IBM has announced it will lead a US government-funded collaboration to make electronic circuits that mimic brains.
Part of a field called "cognitive computing", the research will bring together neurobiologists, computer and materials scientists and psychologists.
As a first step in its research the project has been granted $4.9m (£3.27m) from US defence agency Darpa.
The resulting technology could be used for large-scale data analysis, decision making or even image recognition.
"The mind has an amazing ability to integrate ambiguous information across the senses, and it can effortlessly create the categories of time, space, object, and interrelationship from the sensory data," says Dharmendra Modha, the IBM scientist who is heading the collaboration.
"There are no computers that can even remotely approach the remarkable feats the mind performs," he said.
"The key idea of cognitive computing is to engineer mind-like intelligent machines by reverse engineering the structure, dynamics, function and behaviour of the brain."
'Perfect storm'
IBM will join five US universities in an ambitious effort to integrate what is known from real biological systems with the results of supercomputer simulations of neurons. The team will then aim to produce for the first time an electronic system that behaves as the simulations do.
The longer-term goal is to create a system with the level of complexity of a cat's brain.
Prof Modha says that the time is right for such a cross-disciplinary project because three disparate pursuits are coming together in what he calls a "perfect storm".
Neuroscientists working with simple animals have learned much about the inner workings of neurons and the synapses that connect them, resulting in "wiring diagrams" for simple brains.
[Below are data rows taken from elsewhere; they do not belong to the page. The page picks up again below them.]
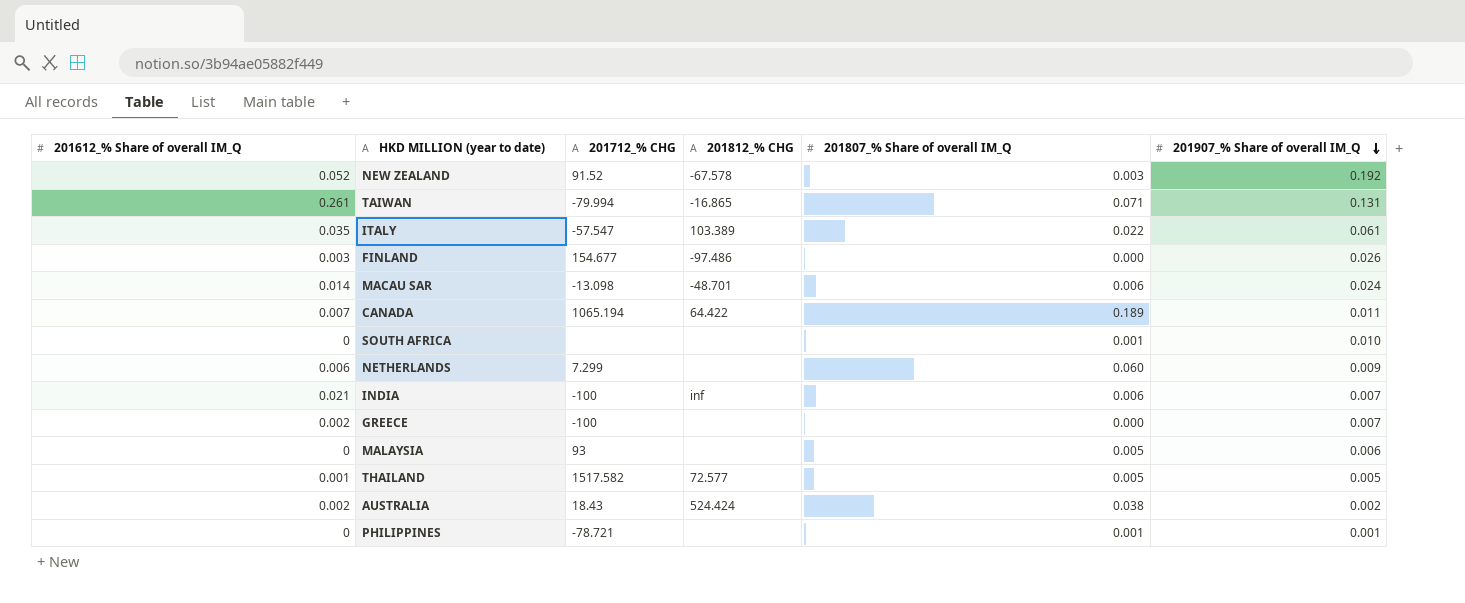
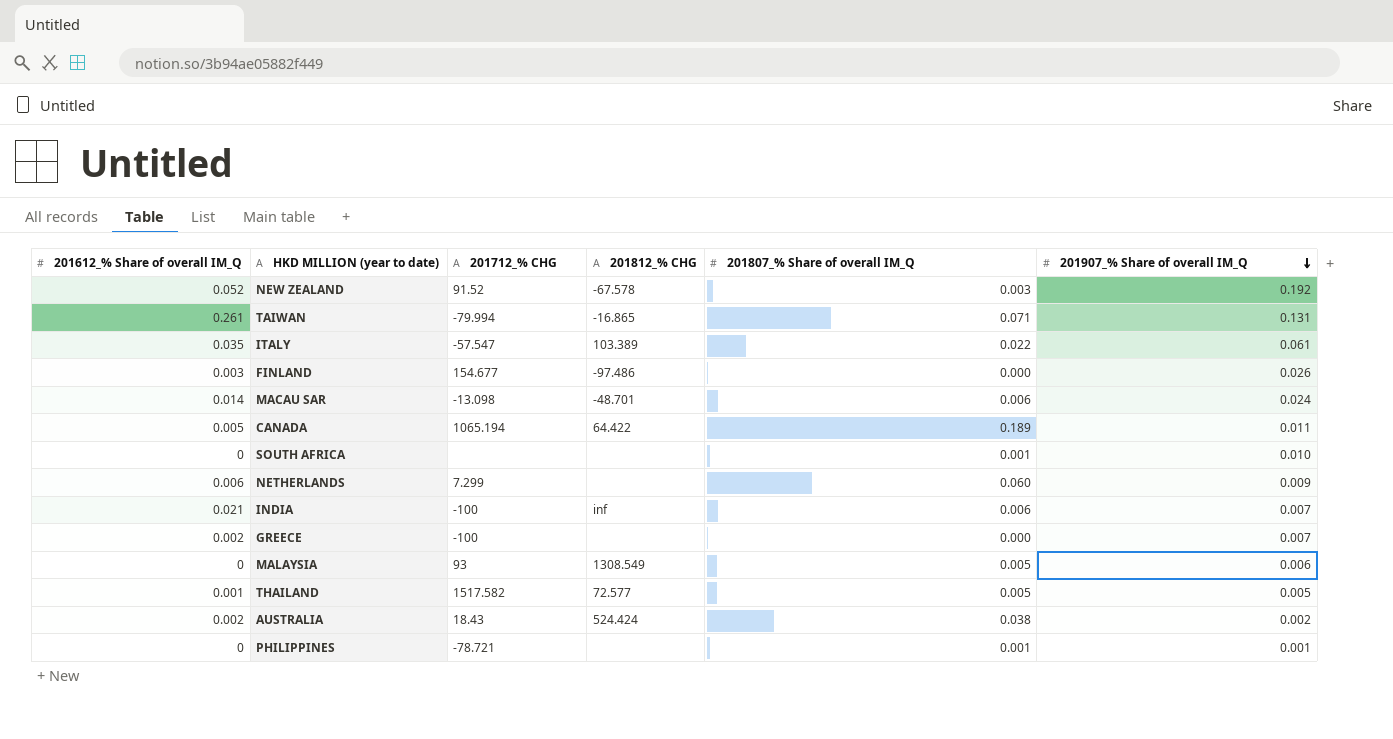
CANADA | 201612_% Share of overall IM_Q: 0.007 -> 0.005
MALAYSIA | 201812_% CHG: none -> 1308.549

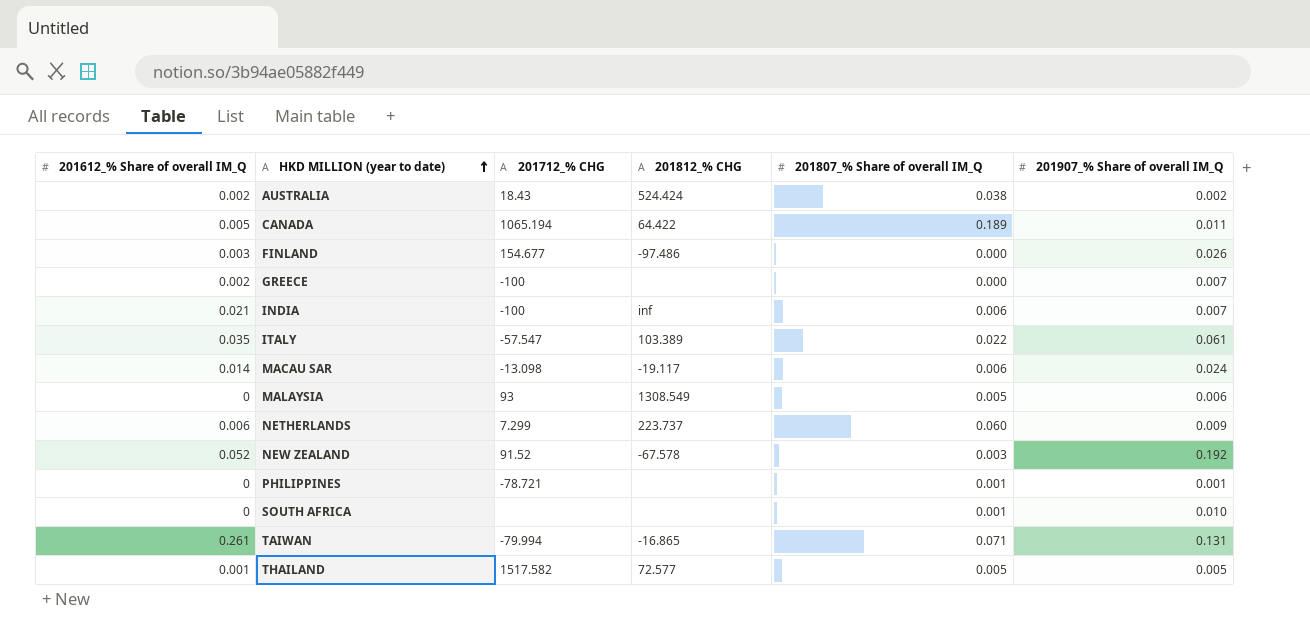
row order: 201907_% Share of overall IM_Q descending -> HKD MILLION (year to date) ascending
MACAU SAR | 201812_% CHG: -48.701 -> -19.117
NETHERLANDS | 201812_% CHG: none -> 223.737

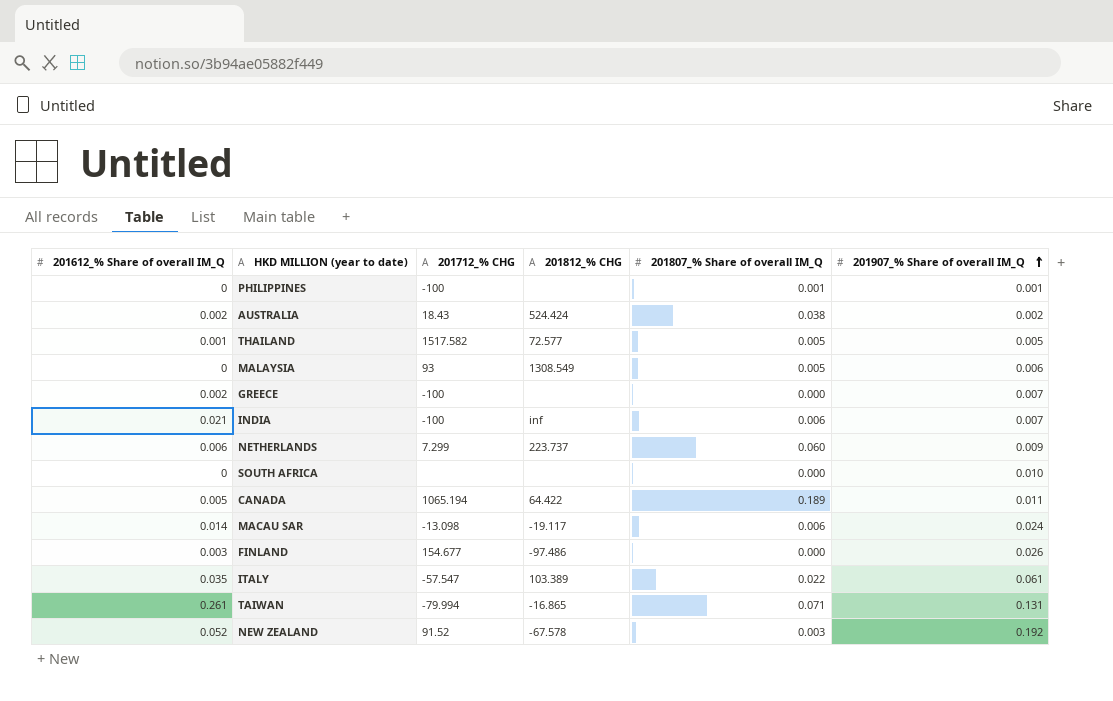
row order: HKD MILLION (year to date) ascending -> 201907_% Share of overall IM_Q ascending
PHILIPPINES | 201712_% CHG: -78.721 -> -100
SOUTH AFRICA | 201807_% Share of overall IM_Q: 0.001 -> 0.000

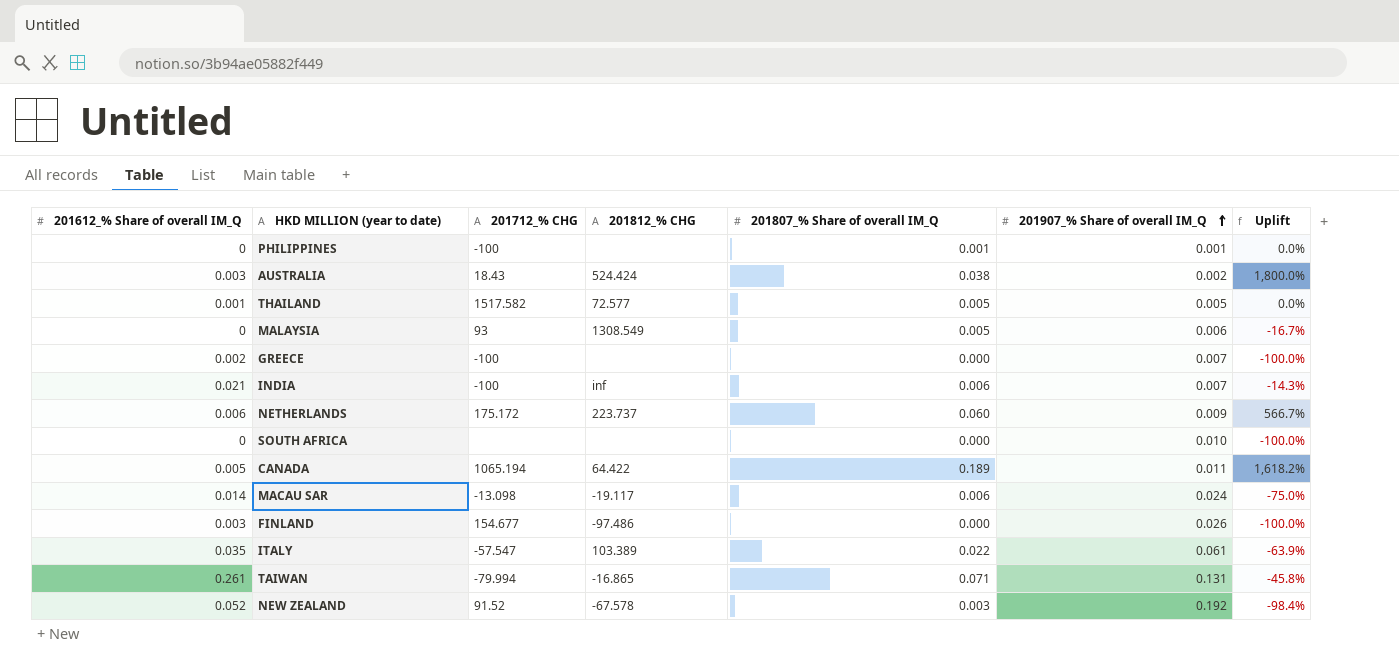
column Uplift | formula: none -> ([201807_% Share of overall IM_Q] - [201907_% Share of overall IM_Q]) / [201907_% Share of overall IM_Q]
AUSTRALIA | 201612_% Share of overall IM_Q: 0.002 -> 0.003
NETHERLANDS | 201712_% CHG: 7.299 -> 175.172

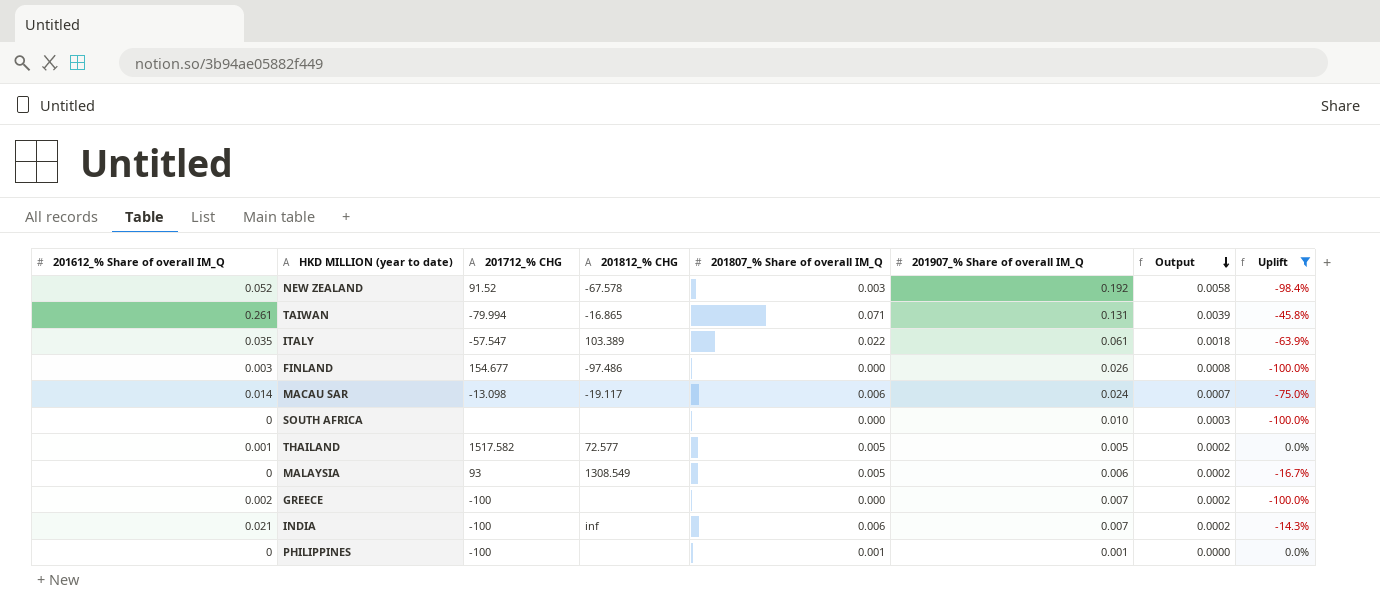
filter: none -> Uplift <= 0.0%
row order: 201907_% Share of overall IM_Q ascending -> Output descending
column Output | formula: none -> [201907_% Share of overall IM_Q] * 0.03

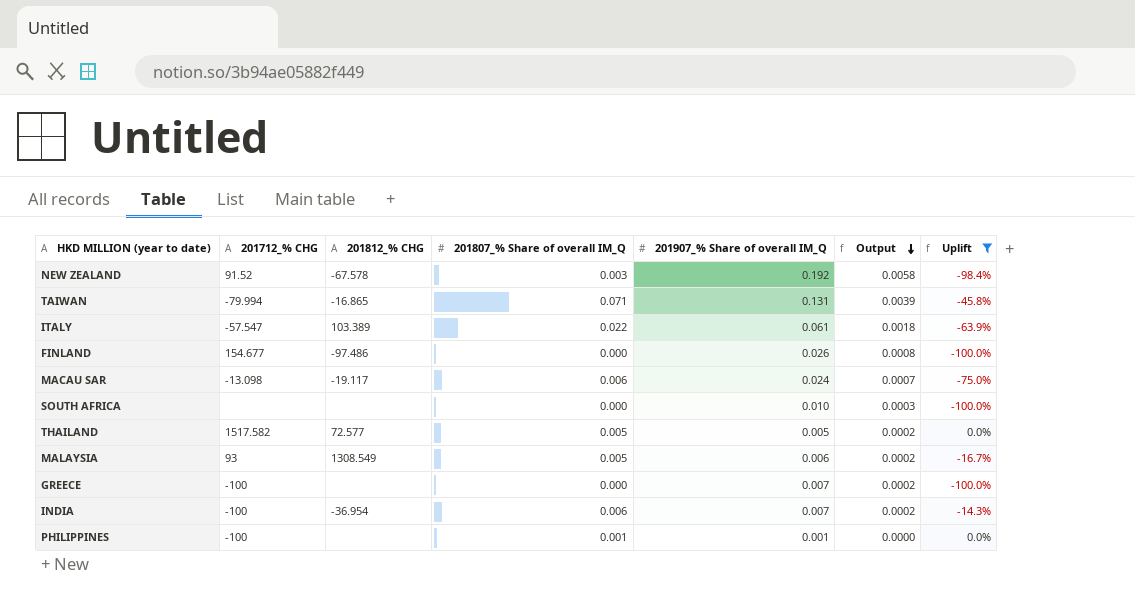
column 201612_% Share of overall IM_Q | position: 1 -> none
INDIA | 201812_% CHG: inf -> -36.954

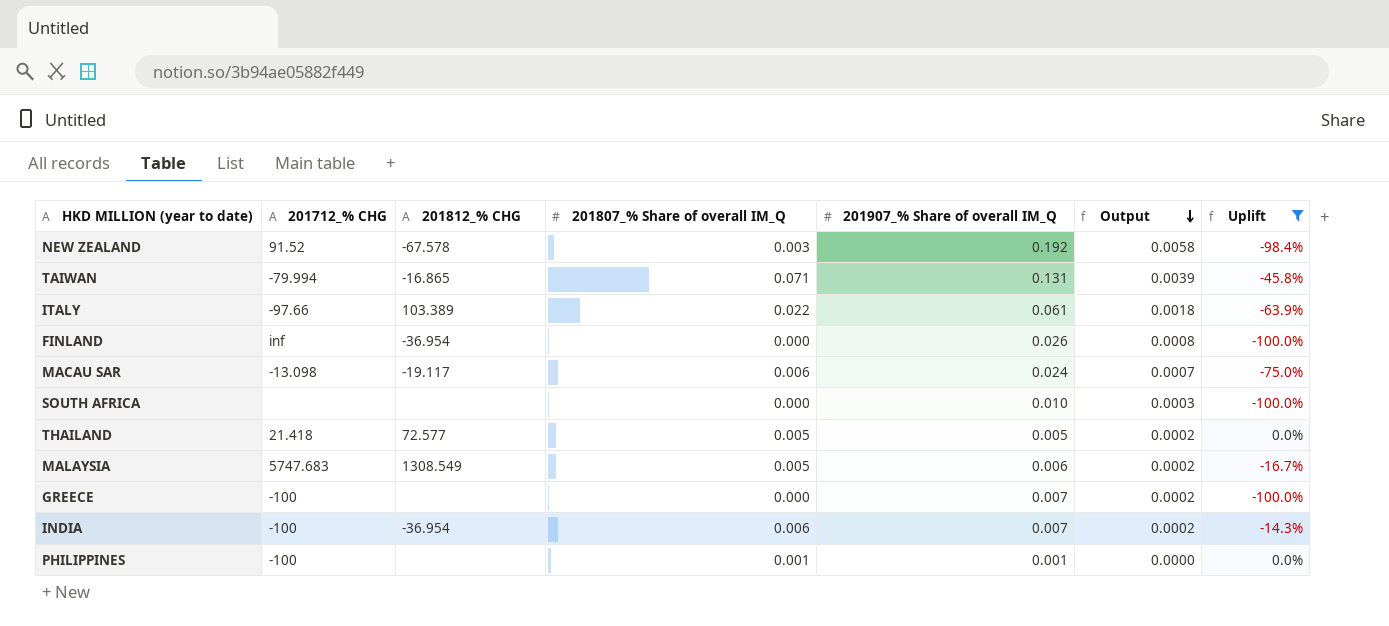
ITALY | 201712_% CHG: -57.547 -> -97.66
FINLAND | 201712_% CHG: 154.677 -> inf
FINLAND | 201812_% CHG: -97.486 -> -36.954
THAILAND | 201712_% CHG: 1517.582 -> 21.418
MALAYSIA | 201712_% CHG: 93 -> 5747.683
Supercomputing, in turn, can simulate brains up to the complexity of small mammals, using the knowledge from the biological research. Modha led a team that last year used the BlueGene supercomputer to simulate a mouse's brain, comprising 55m neurons and some half a trillion synapses.
"But the real challenge is then to manifest what will be learned from future simulations into real electronic devices - nanotechnology," Prof Modha said.
Technology has only recently reached a stage in which structures can be produced that match the density of neurons and synapses from real brains - around 10 billion in each square centimetre.
Networking
Researchers have been using bits of computer code called neural networks that seek to represent connections of neurons. They can be programmed to solve a particular problem - behaviour that appears to be the same as learning.
But this approach is fundamentally different.
"The issue with neural networks and artificial intelligence is that they seek to engineer limited cognitive functionalities one at a time. They start with an objective and devise an algorithm to achieve it," Prof Modha says.
"We are attempting a 180 degree shift in perspective: seeking an algorithm first, problems second. We are investigating core micro- and macro-circuits of the brain that can be used for a wide variety of functionalities."
The problem is not in the organisation of existing neuron-like circuitry, however; the adaptability of brains lies in their ability to tune synapses, the connections between the neurons.
Synaptic connections form, break, and are strengthened or weakened depending on the signals that pass through them. Making a nano-scale material that can fit that description is one of the major goals of the project.
"The brain is much less a neural network than a synaptic network," Modha says.
First thought
The fundamental shift toward putting the problem-solving before the problem makes the potential applications for such devices practically limitless.
Free from the constraints of explicitly programmed function, computers could gather together disparate information, weigh it based on experience, form memory independently and arguably begin to solve problems in a way that has so far been the preserve of what we call "thinking".
"It's an interesting effort, and modelling computers after the human brain is promising," says Christian Keysers, director of the neuroimaging centre at University Medical Centre Groningen. However, he warns that the funding so far is likely to be inadequate for such an large-scale project.
That the effort requires the expertise of such a variety of disciplines means that the project is unprecedented in its scope, and Dr Modha admits that the goals are more than ambitious.
"We are going not just for a homerun, but for a homerun with the bases loaded," he says.